Exigir la coherencia total es, además de una estupidez, un imposible. Pero al menos hay que esforzarse por no caer en contradicciones que, de tan evidentes, causan verdadero sonrojo. Del mismo modo, somos dueños de nuestros actos y nuestras palabras y, en situaciones como las actuales, debe medirse cada juicio que se formula, cada paso que se da. Más aún cuando se ocupa un cargo de responsabilidad política o de influencia social.
Que Isabel Díaz Ayuso lleve dos meses machacando con la idea de que el 8 de marzo fue el “mayor infectódromo de España” y, con 25.000 muertos, organice un evento multitudinario en el que se pone a repartir bocatas de calamares para celebrar el cierre de Ifema es de una irresponsabilidad inaudita. Al menos, y aunque haya sido a rebufo de José Luis Martínez-Almeida, ha pedido perdón. Como diría Camilo José Cela, menos da una piedra.
En otro ámbito bien distinto se sitúan algunos presentadores televisivos que reúnen todas las noches a millones de espectadores y que han adoptado con sorprendente pericia el papel de cuñado que reparte bofetadas entre risotadas mientras presumen de ser los primeros en alertar del coronavirus. Se puede valorar mejor o peor la gestión del Gobierno, pero mofarse públicamente de Fernando Simón por su forma de vestir y su voz, como ha hecho Pablo Motos en su programa El Hormiguero, es de una bajeza moral y una mezquindad aterradora. Sobre todo cuando ese mismo presentador no para de quejarse, muchas veces con razón, de las críticas que los medios acostumbran a lanzar contra él y su programa.

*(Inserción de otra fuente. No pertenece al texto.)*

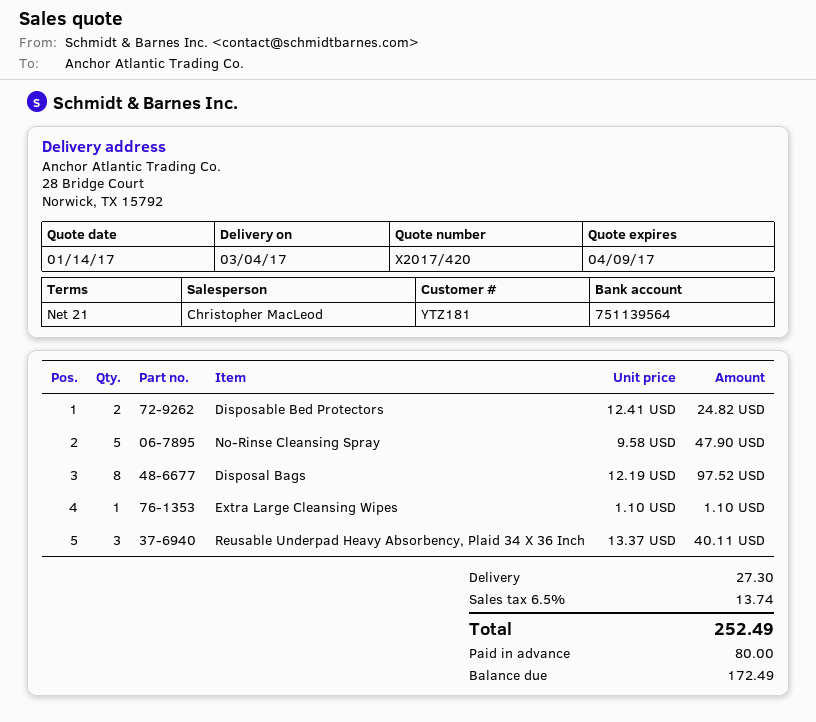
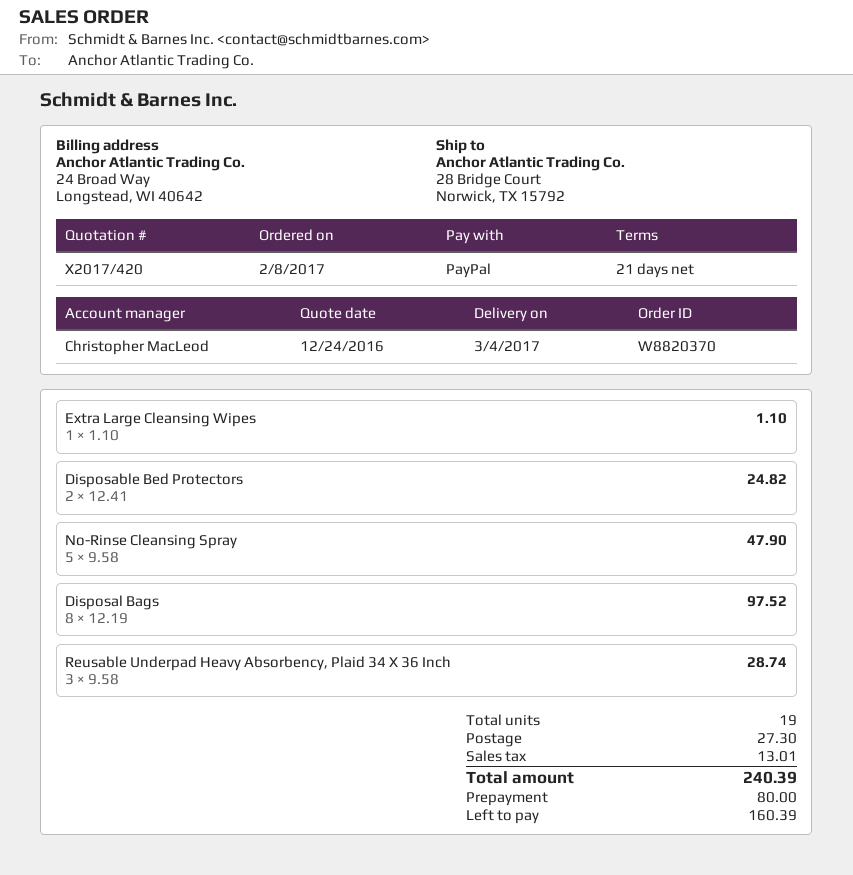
quote date: 2017-01-14 -> 2016-12-24
Reusable Underpad Heavy Absorbency, Plaid 34 X 36 Inch: 3 x 13.37 = 40.11 -> 3 x 9.58 = 28.74
tax: 13.74 -> 13.01
total: 252.49 -> 240.39
balance: 172.49 -> 160.39

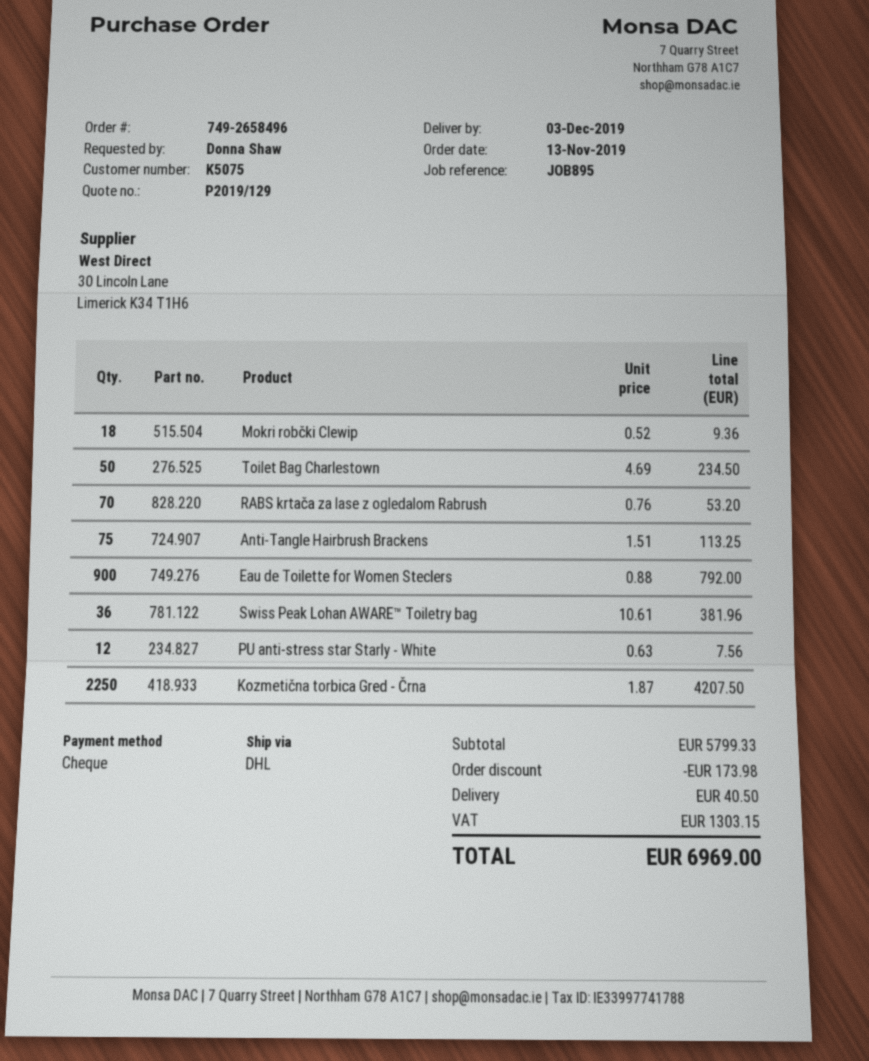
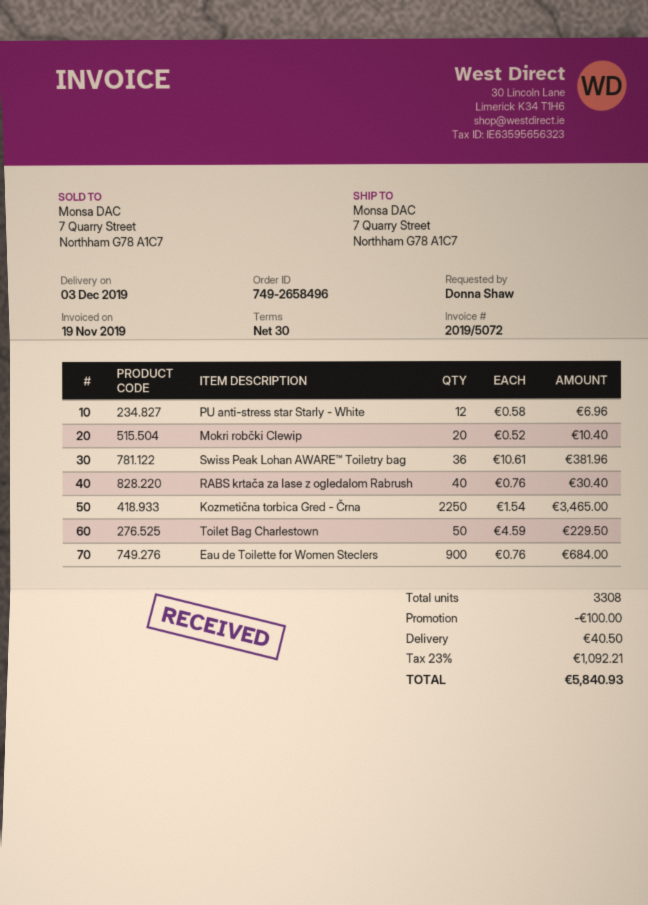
Mokri robčki Clewip: 18 x 0.52 = 9.36 -> 20 x 0.52 = 10.40
Toilet Bag Charlestown: 50 x 4.69 = 234.50 -> 50 x 4.59 = 229.50
RABS krtača za lase z ogledalom Rabrush: 70 x 0.76 = 53.20 -> 40 x 0.76 = 30.40
Anti-Tangle Hairbrush Brackens: 75 x 1.51 = 113.25 -> none
Eau de Toilette for Women Steclers: 900 x 0.88 = 792.00 -> 900 x 0.76 = 684.00
PU anti-stress star Starly - White: 12 x 0.63 = 7.56 -> 12 x 0.58 = 6.96
Kozmetična torbica Gred - Črna: 2250 x 1.87 = 4207.50 -> 2250 x 1.54 = 3465.00
discount: 173.98 -> 100.00
tax: 1303.15 -> 1092.21
total: 6969.00 -> 5840.93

A estas alturas me siento incapaz de valorar si Fernando Simón lo está haciendo bien, mal o regular, pero sólo muy pocos niegan que se está dejando hasta la última gota de salud en evitar un solo contagio más en España. Sólo por eso debería merecer el respeto de todos. Que su cara se haya ido demacrando semana a semana —como la de miles de personas que no han dejado de trabajar un solo minuto para combatir desde sus puestos la crisis que a todos nos afecta— no puede ser motivo de burla por muy humorístico que sea el programa, sino de admiración y gratitud.
Incluso de las peores crisis se pueden sacar grandes enseñanzas. De esta no sé si saldremos todos cambiados, pero sí lo haremos siendo conscientes de quién ha estado a la altura y quién no. Quién, en fin, forma parte de la España de Fernando Simón y quién de la de Pablo Motos.